If we’re willing to abuse operator evaluation rules and fold expressions, we can do a lot more. This blog posts collects useful tricks.

Whenever possible, we should process a parameter pack with fold expression instead of using recursion:

It is less code to write.
It is faster code (without optimizations), as you just have a single expression instead of multiple function calls.
It is faster to compile, as you deal with fewer template instantiation.

The downside is that it is often unreadable and requires additional comments to explain what is going on.

If all the parameters of your pack have the same type we can put them in an initialization list by writing auto list = {pack...}, and then use regular loops. However, using fold expressions instead we get loop unrolling for free, which is sometimes desirable.

In all following snippets, ts is our variadic pack, f() is some function that can take each element of the pack, and pred() is some predicate for each pack. f() and pred() don’t need to be literal functions, they can be arbitrary expressions that use one element at a time.

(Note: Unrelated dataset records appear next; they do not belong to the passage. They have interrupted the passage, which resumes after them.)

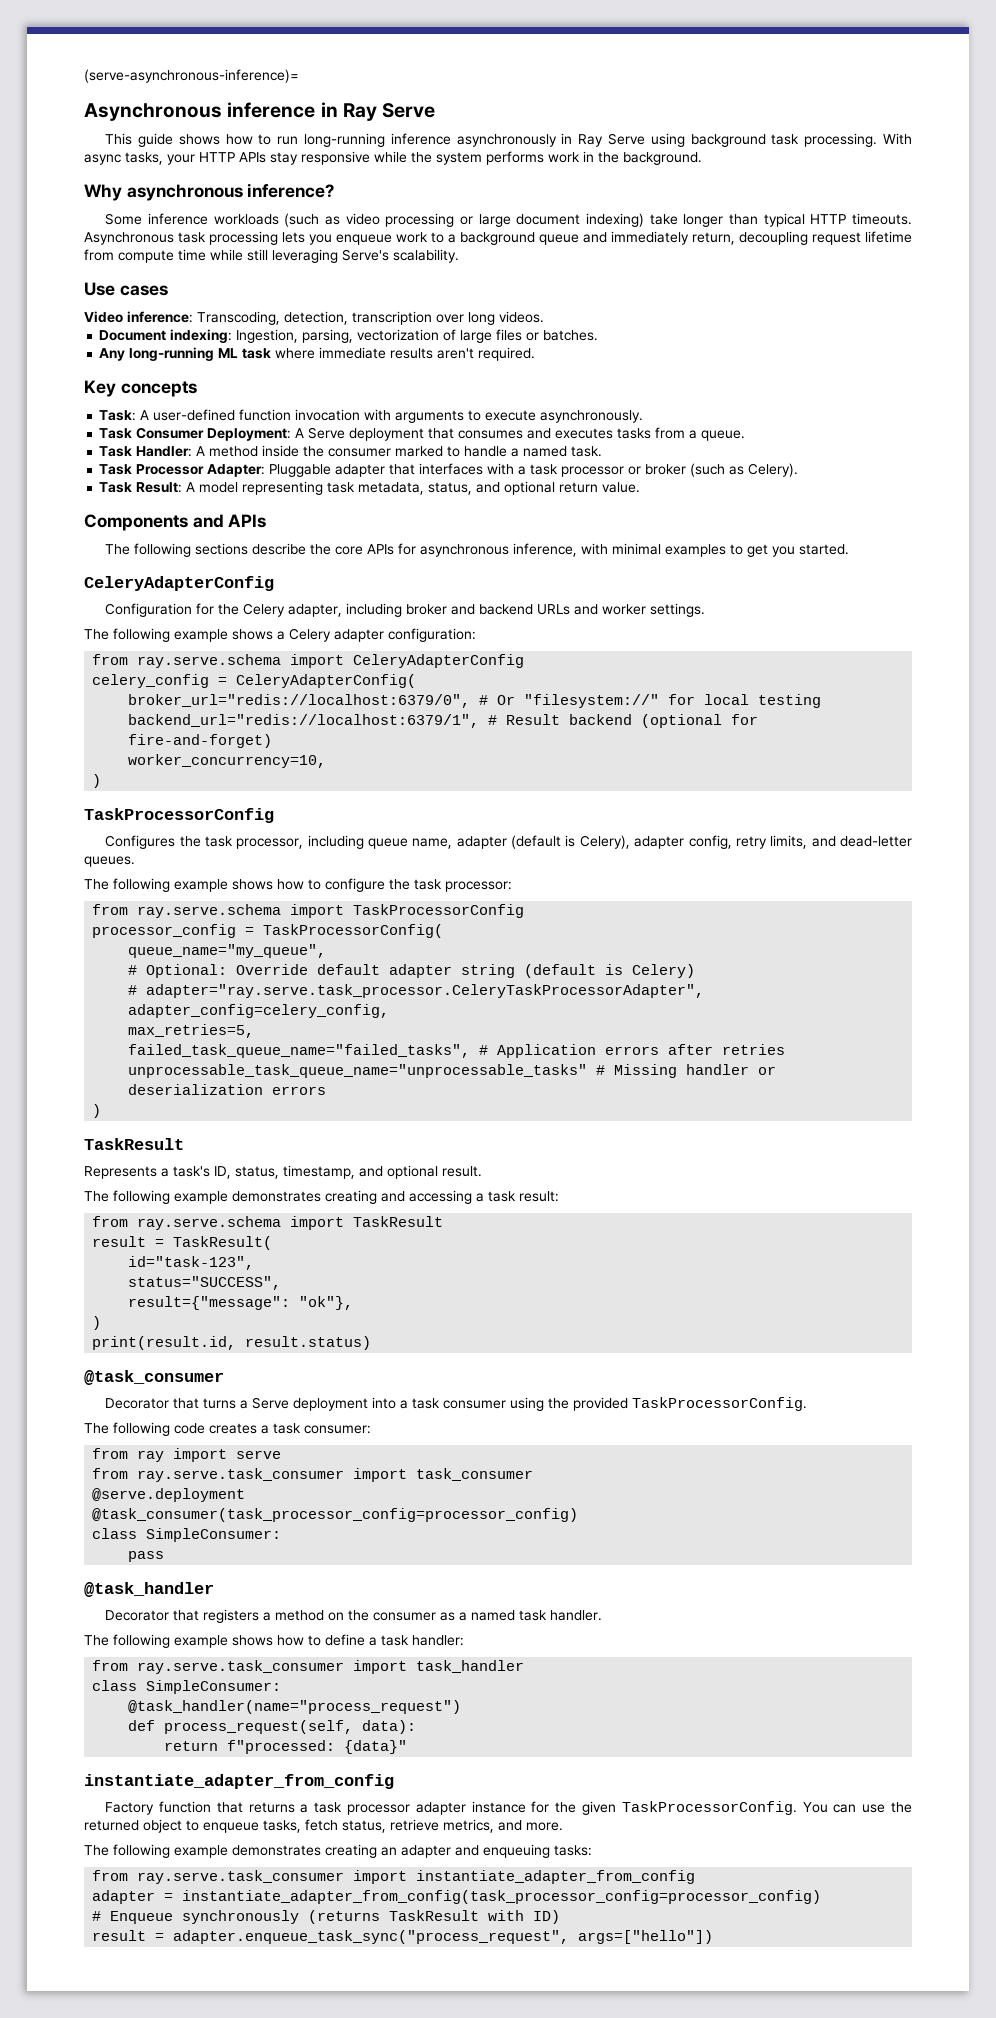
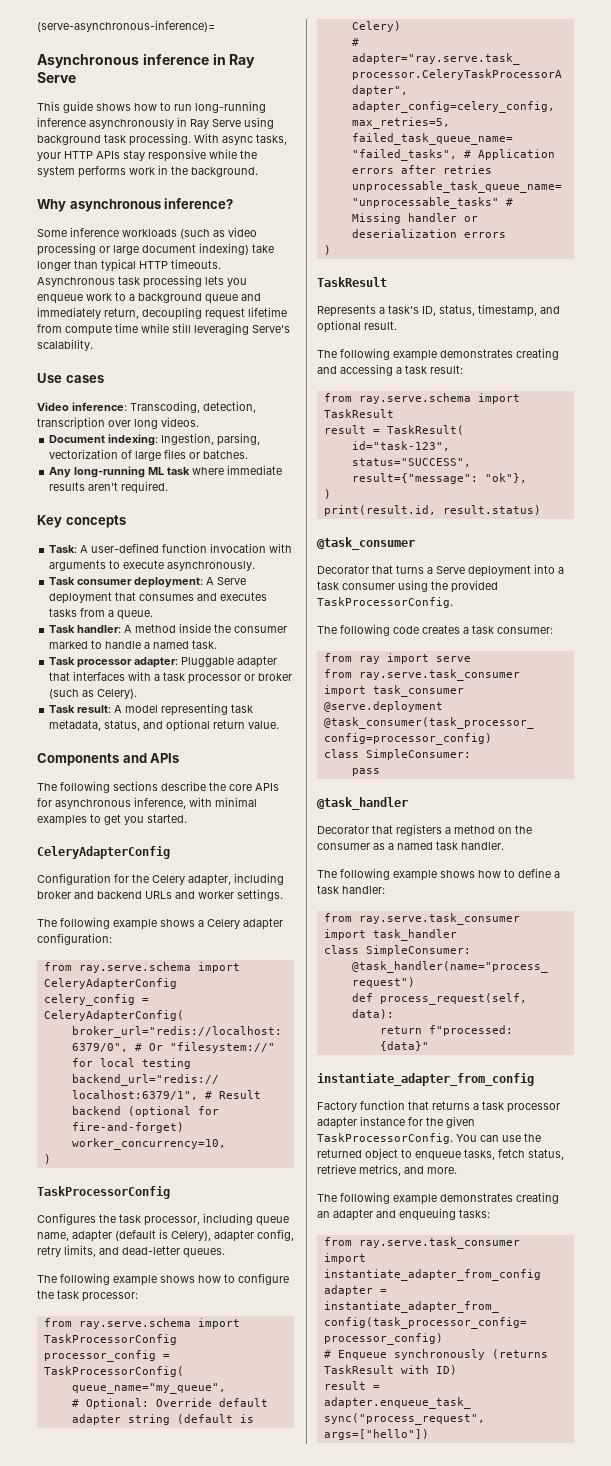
- Task Consumer Deployment: A Serve deployment that consumes and executes tasks from a queue.
+ Task consumer deployment: A Serve deployment that consumes and executes tasks from a queue.
- Task Handler: A method inside the consumer marked to handle a named task.
+ Task handler: A method inside the consumer marked to handle a named task.
- Task Processor Adapter: Pluggable adapter that interfaces with a task processor or broker (such as Celery).
+ Task processor adapter: Pluggable adapter that interfaces with a task processor or broker (such as Celery).
- Task Result: A model representing task metadata, status, and optional return value.
+ Task result: A model representing task metadata, status, and optional return value.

You can play with all examples on compiler explorer: https://godbolt.org/z/8fMde5d81

If you have another trick you want added to the list, let me know.

Call a function with each element

Pseudocode:

for (auto elem : ts)
    f(elem);

Fold expression:

(f(ts), ...);
// expands to: f(ts[0]), f(ts[1]), f(ts[2]), ...

We invoke the function on each element and fold over the comma operator. The resulting expression is guaranteed to be evaluated from left-to-right, i.e. in order.

Call a function with each element in reverse order

Pseudocode:

for (auto elem : reversed(ts))
    f(elem);

Fold expression:

int dummy;
(dummy = ... = (f(ts), 0));
// expands to: dummy = ((f(ts[0]), 0) = (f(ts[1]), 0)) = ...

In order to call a function in reverse, we need an operator that evaluates its arguments from right-to-left. On such operator is =: a = b = c, first evaluates c, then b, and then a. So we massage our function call result into some int value using the comma operator, and then fold as an assignment into a dummy variable. We end up with a big assignment expression, where each operand first calls the function and then results in 0, evaluated in reverse order.

This trick is even more awful than that. If you write dummy = 0 = 0, which is essentially what we have, it won’t compile: = is right associative, so that expression is equivalent to dummy = (0 = 0), and you can’t assign 0. However, here we are doing a left fold, which puts parentheses equivalent to (dummy = 0) = 0, which assigns to dummy twice. What we have is a left associative expression evaluated from right-to-left!

You can read more about it here: https://quuxplusone.github.io/blog/2020/05/07/assignment-operator-fold-expression.

Call a function with each element until a predicate matches

Pseudocode:

for (auto elem : ts)
{
    if (pred(elem))
        break;
    f(elem);
}

Fold expression:

((pred(ts) ? false : (f(ts), true)) && ...);
// expands to: (pred(ts[0]) ? false : (f(ts[0]), true))
//              && (pred(ts[1]) ? false : (f(ts[1]), true))
//              && ...

We call the predicate on each element. If it returns true, we result in false. Otherwise, we invoke the function and result in true. Then we fold it using &&, which evaluates from left-to-right and stops on the first false result, i.e. when the predicate matched.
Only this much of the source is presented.